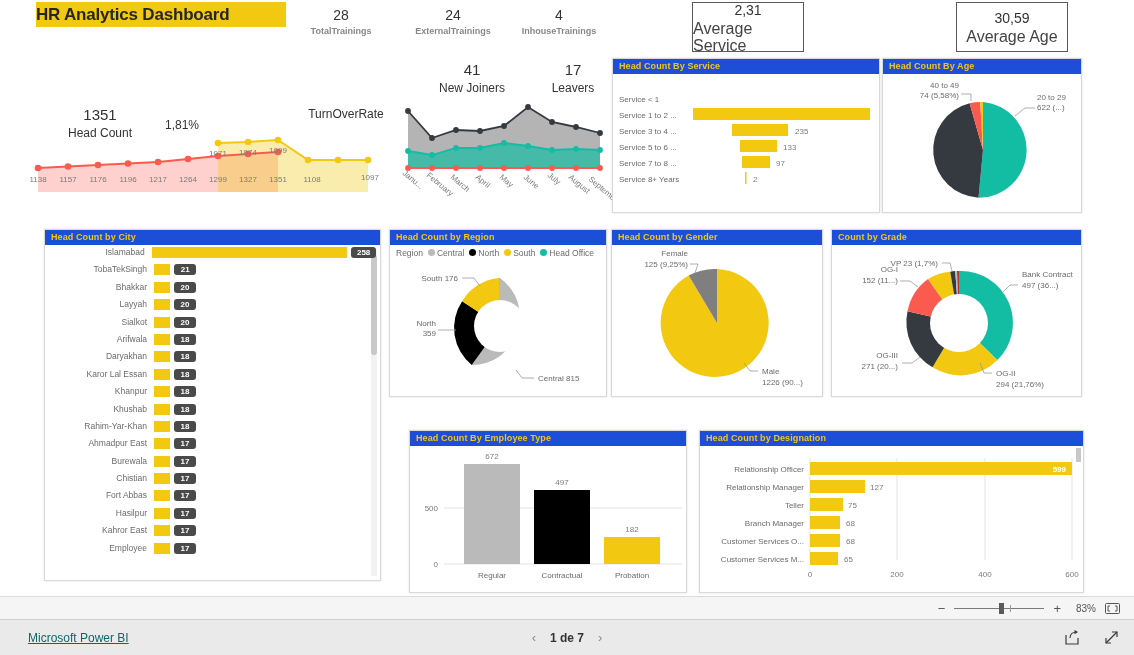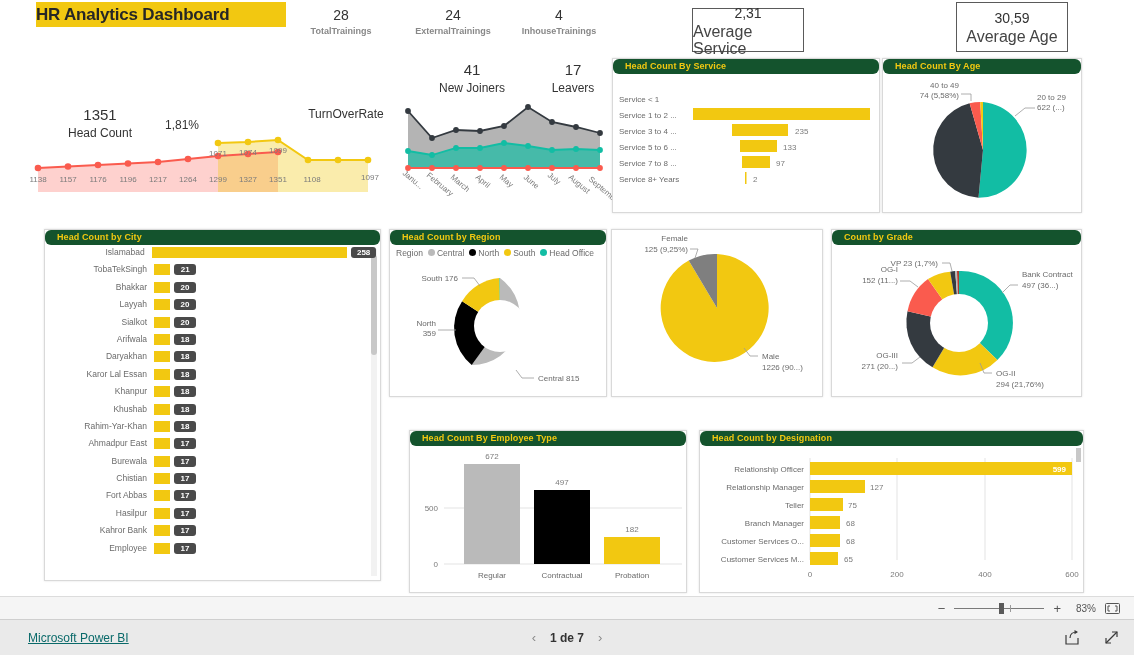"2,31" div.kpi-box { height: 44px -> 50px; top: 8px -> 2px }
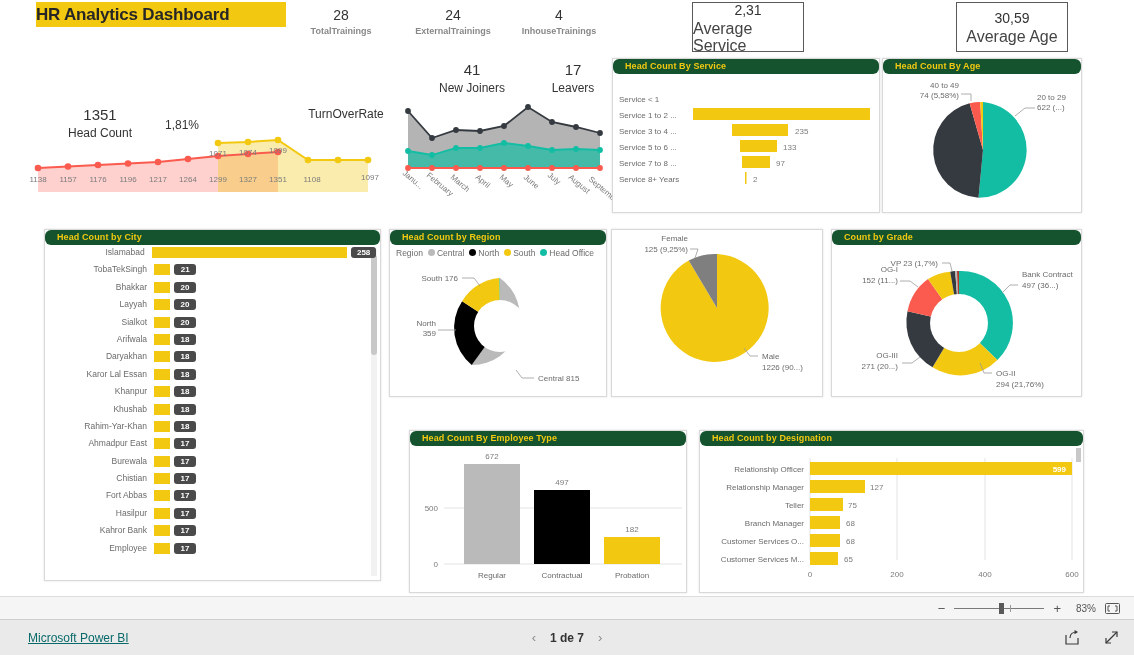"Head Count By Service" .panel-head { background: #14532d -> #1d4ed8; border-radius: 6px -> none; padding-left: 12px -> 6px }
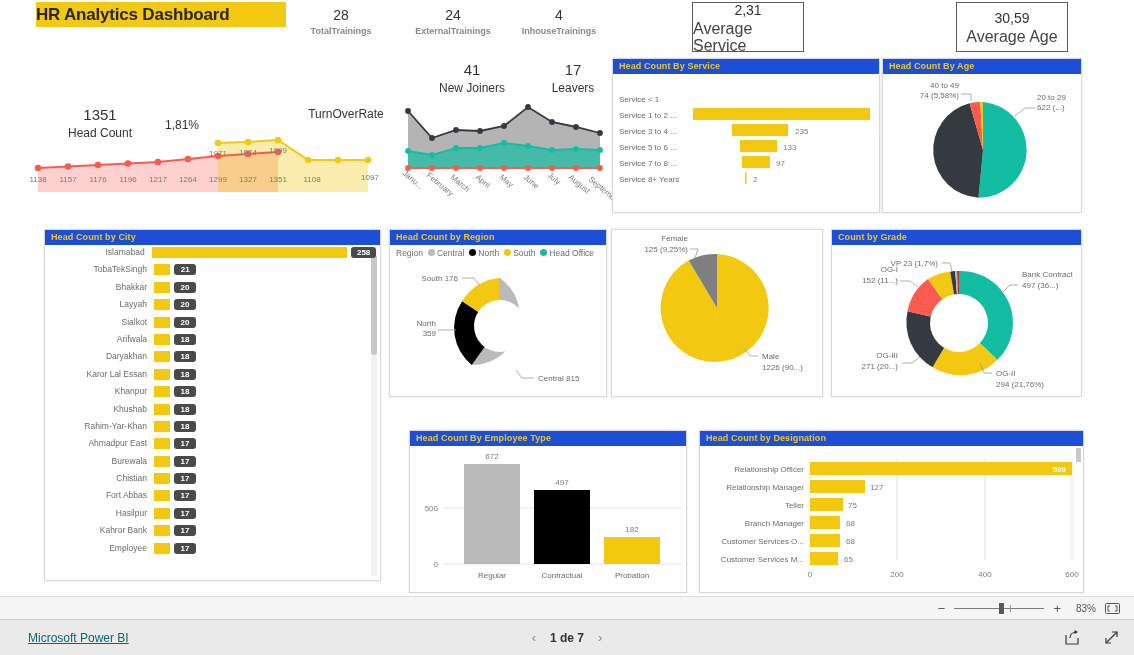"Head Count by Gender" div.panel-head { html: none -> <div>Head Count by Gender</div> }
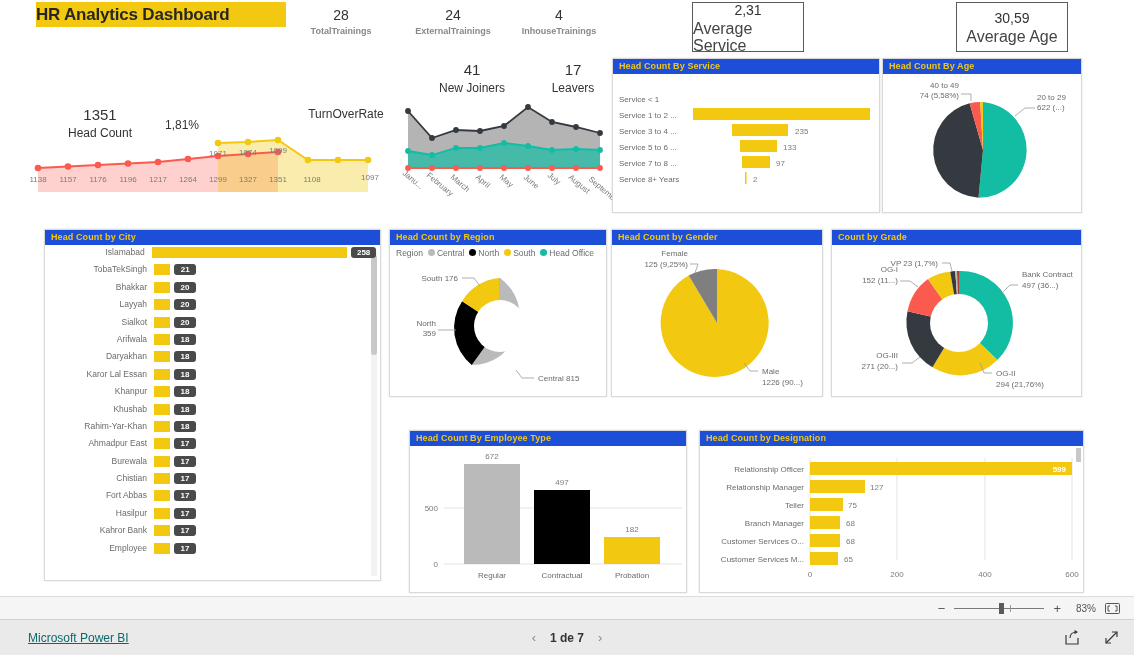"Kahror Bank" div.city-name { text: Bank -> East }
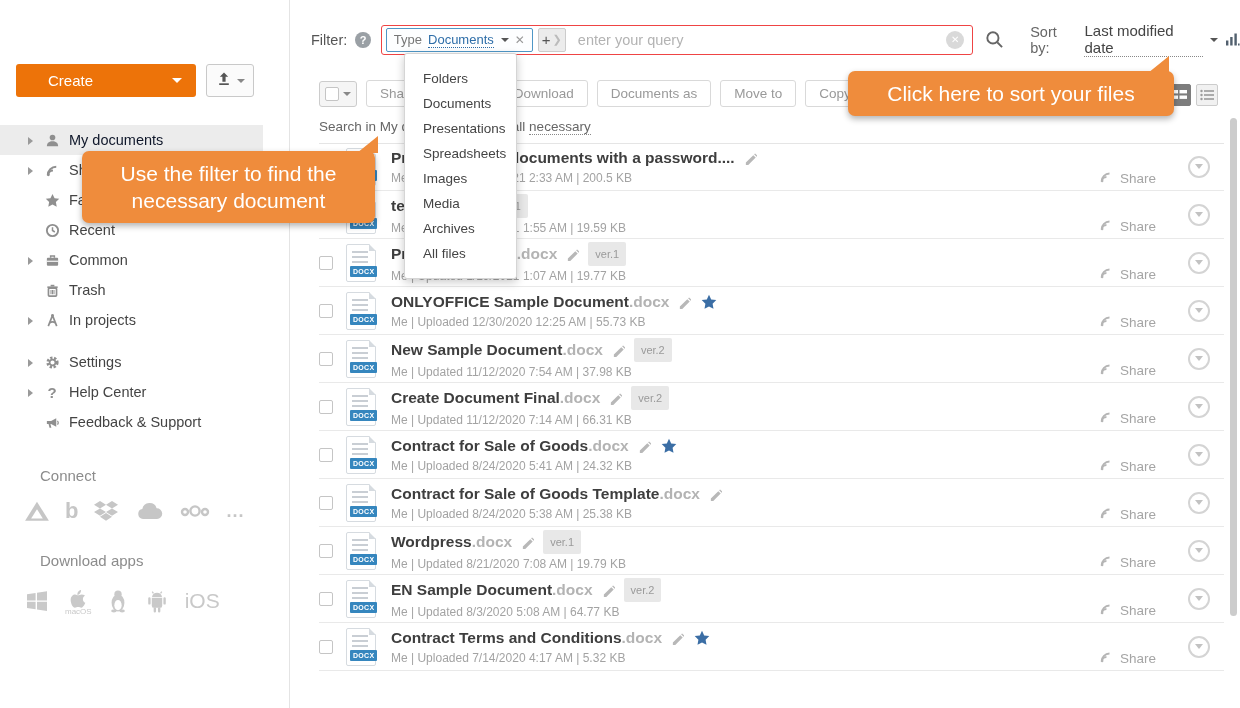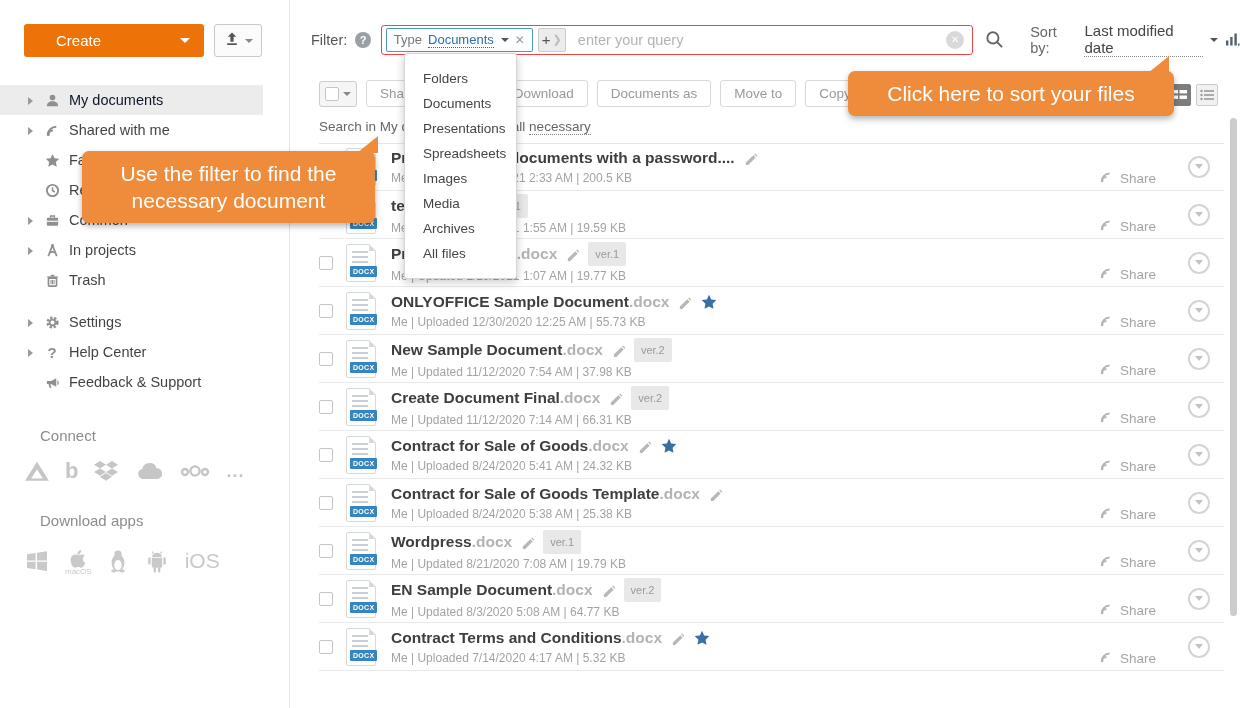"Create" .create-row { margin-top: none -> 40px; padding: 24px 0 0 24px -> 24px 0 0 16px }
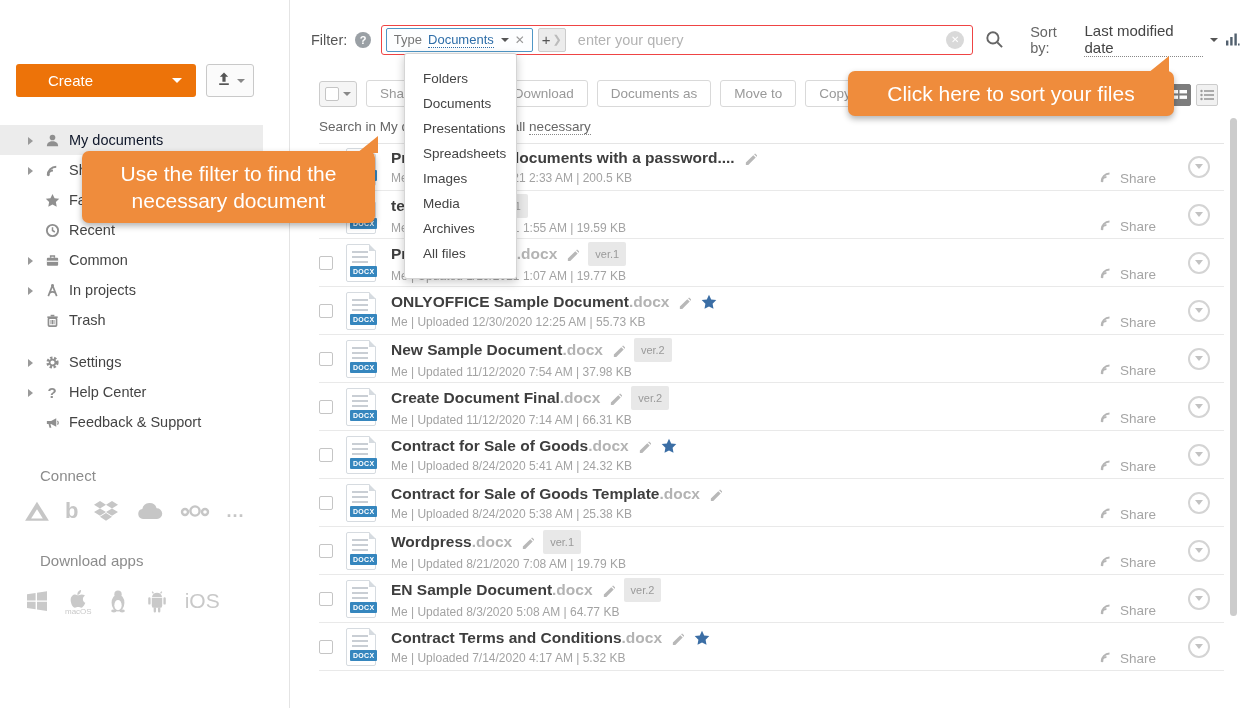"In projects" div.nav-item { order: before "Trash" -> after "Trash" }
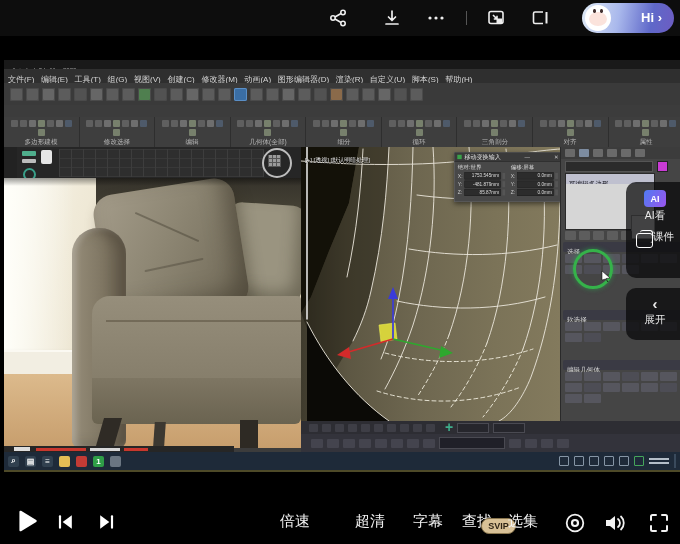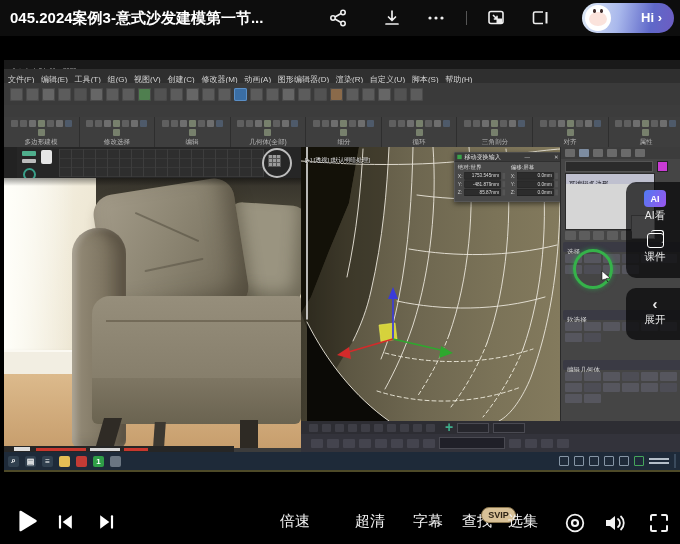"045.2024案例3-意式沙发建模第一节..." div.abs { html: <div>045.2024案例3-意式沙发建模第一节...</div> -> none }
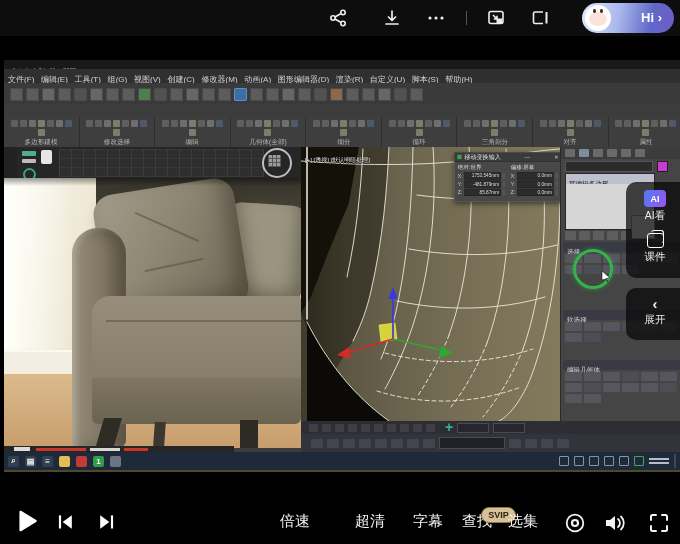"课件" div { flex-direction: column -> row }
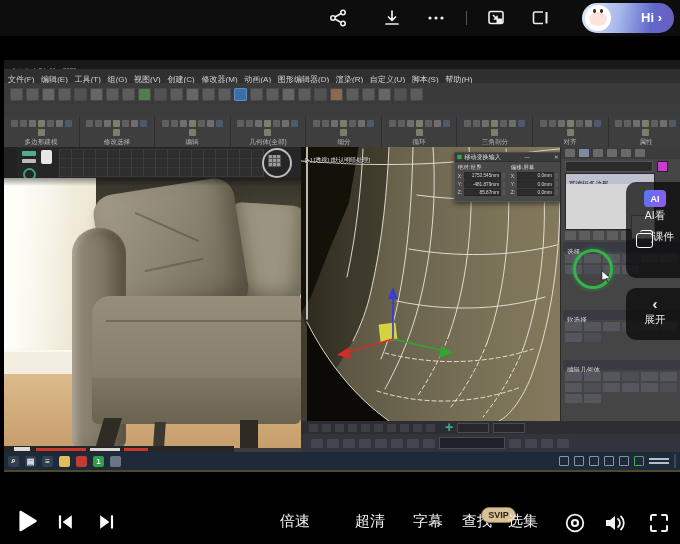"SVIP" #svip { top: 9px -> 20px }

(YOUR TASK) Reproduce the material word for word. Skip every picture it holds.

(RESPONSE AREA)
"2,31" div.kpi-box { height: 44px -> 50px; top: 8px -> 2px }
"Head Count By Service" .panel-head { background: #14532d -> #1d4ed8; border-radius: 6px -> none; padding-left: 12px -> 6px }
"Head Count by Gender" div.panel-head { html: none -> <div>Head Count by Gender</div> }
"Kahror Bank" div.city-name { text: Bank -> East }
"Create" .create-row { margin-top: none -> 40px; padding: 24px 0 0 24px -> 24px 0 0 16px }
"In projects" div.nav-item { order: before "Trash" -> after "Trash" }
"045.2024案例3-意式沙发建模第一节..." div.abs { html: <div>045.2024案例3-意式沙发建模第一节...</div> -> none }
"课件" div { flex-direction: column -> row }
"SVIP" #svip { top: 9px -> 20px }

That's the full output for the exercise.